The most you can hope for as a photographer is to take a picture which you will never tire of looking at. It may seem like a greater compliment for a picture that someone else will never tire of looking at it, but with an ability to “see” a picture comes the ability to see flaws in your own pictures and so the holy grail of photography for me is an image that I will look at again and again and every time think: “Yeah, that’s a good one”. The photograph above is one such image.
I can’t say this photograph has stood the test of time, as I only captured it on Saturday evening and post-processed it on Sunday evening, so it’s still in its infancy. However I can take solace from the reaction of others who have seen it in print, full screen on my laptop, and indeed on Facebook, where the number of “Likes” is, in my mind at least, symbolic of the number of people who themselves thought “Yeah, that’s a good one”.
The photograph was captured in Howth, which is probably obvious to everyone who knows Howth. I was in the area on Saturday evening for a photography gig – taking a few group photographs at a 90th birthday party – and afterwards met my wife and my parents (who were visiting for the weekend) in Aqua, which sits at the end of the pier with what you would term panoramic views.
After dinner there was time (and weather) to walk off dessert with a walk along the waterfront and out to the end of the pier. About half way around my father spotted some young gulls sitting at the end of a slip, and has he made his way towards them, pointed out to me how their parents in the sky above were getting more and more protective of the young by getting more and more aggressive towards him. He wasn’t even half way down the slip before the young took flight, and as he reached end of the slip I quickly took three photographs.
In the first he was taking the last step of his stroll down the slip, in the third he was turning to walk back up the slip, but in the middle shot, for the briefest of moments, he was standing, hands in pockets, watching the adult gulls in the sky above, and helping to make, for me at least, a very strong image.
It was only afterwards that I spotted the couple on the jetty beyond him walking back towards Howth Yacht Club. I debated whether to remove them in post processing but, as my father pointed out, they add depth and scale to the image.

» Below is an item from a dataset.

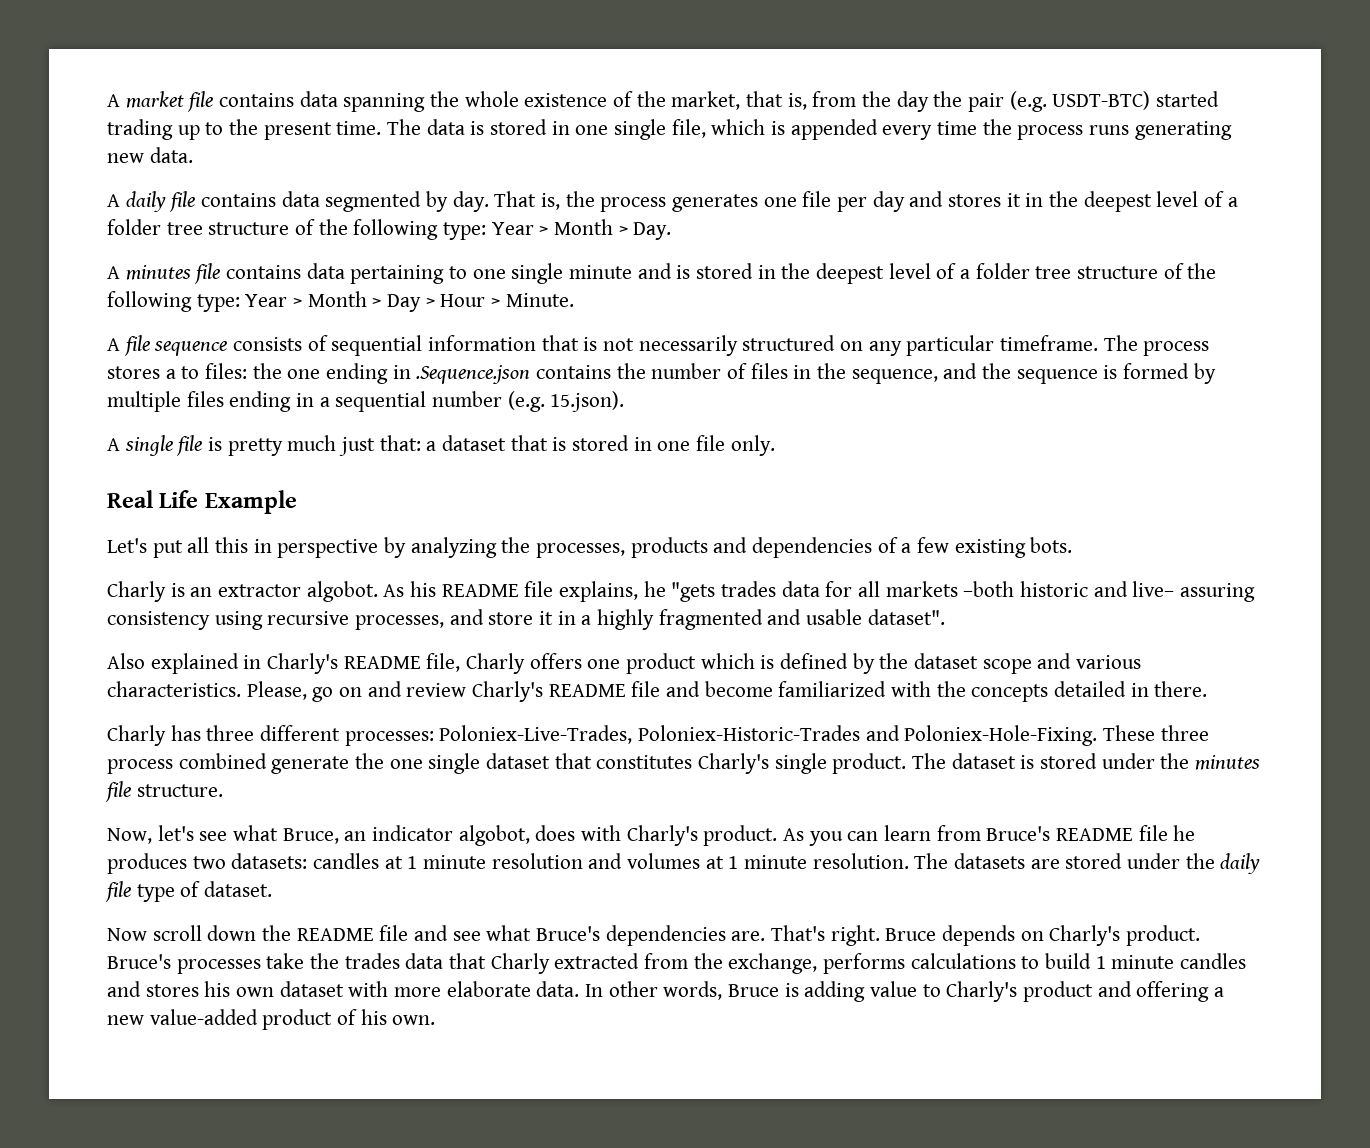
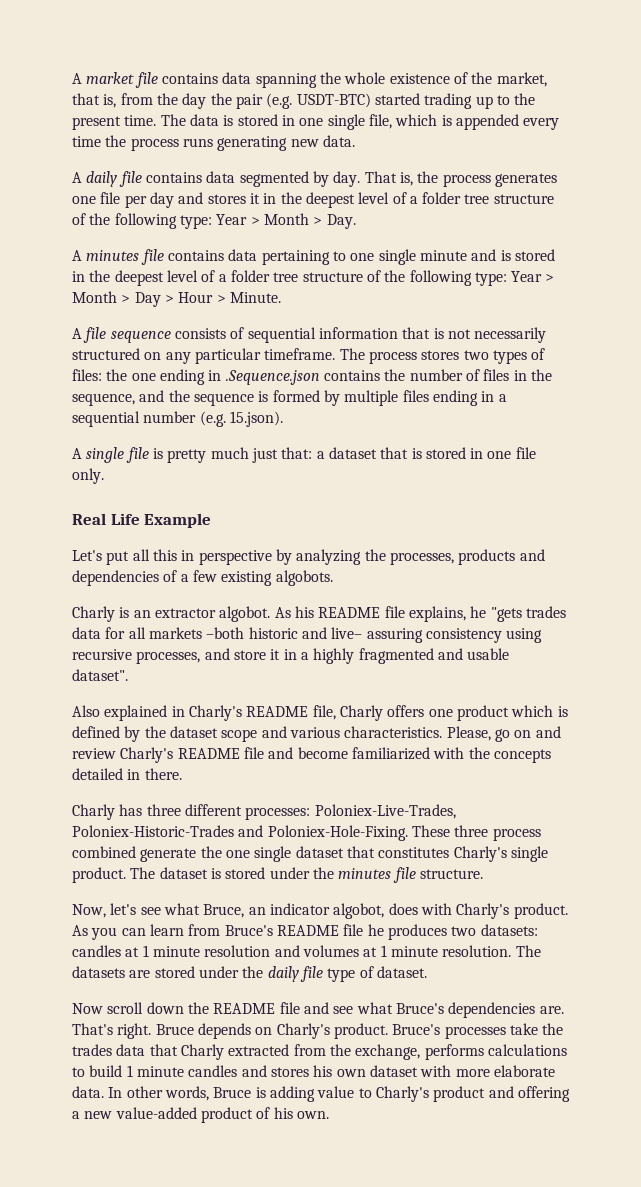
[165,366,200,379] a to -> [463,348,546,364] two types of
[1030,537,1073,553] bots. -> [275,570,333,586] algobots.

The image itself is post-processed as a pseudo-HDR image – that is, I took the single RAW file, exposed it at -3 stops, 0 stops and +2 stops, and merged the three exposures using the Photomatix plugin for Aperture. There are those who will think the HDR treatment spoils the image, but the “straight” image doesn’t have the detail in the sky that was present on the evening, and doesn’t do credit to what I saw at the time of capture – it’s more of a “Yeah, that’s not too bad” type of shot. The level of detail in this version makes it a winner for me.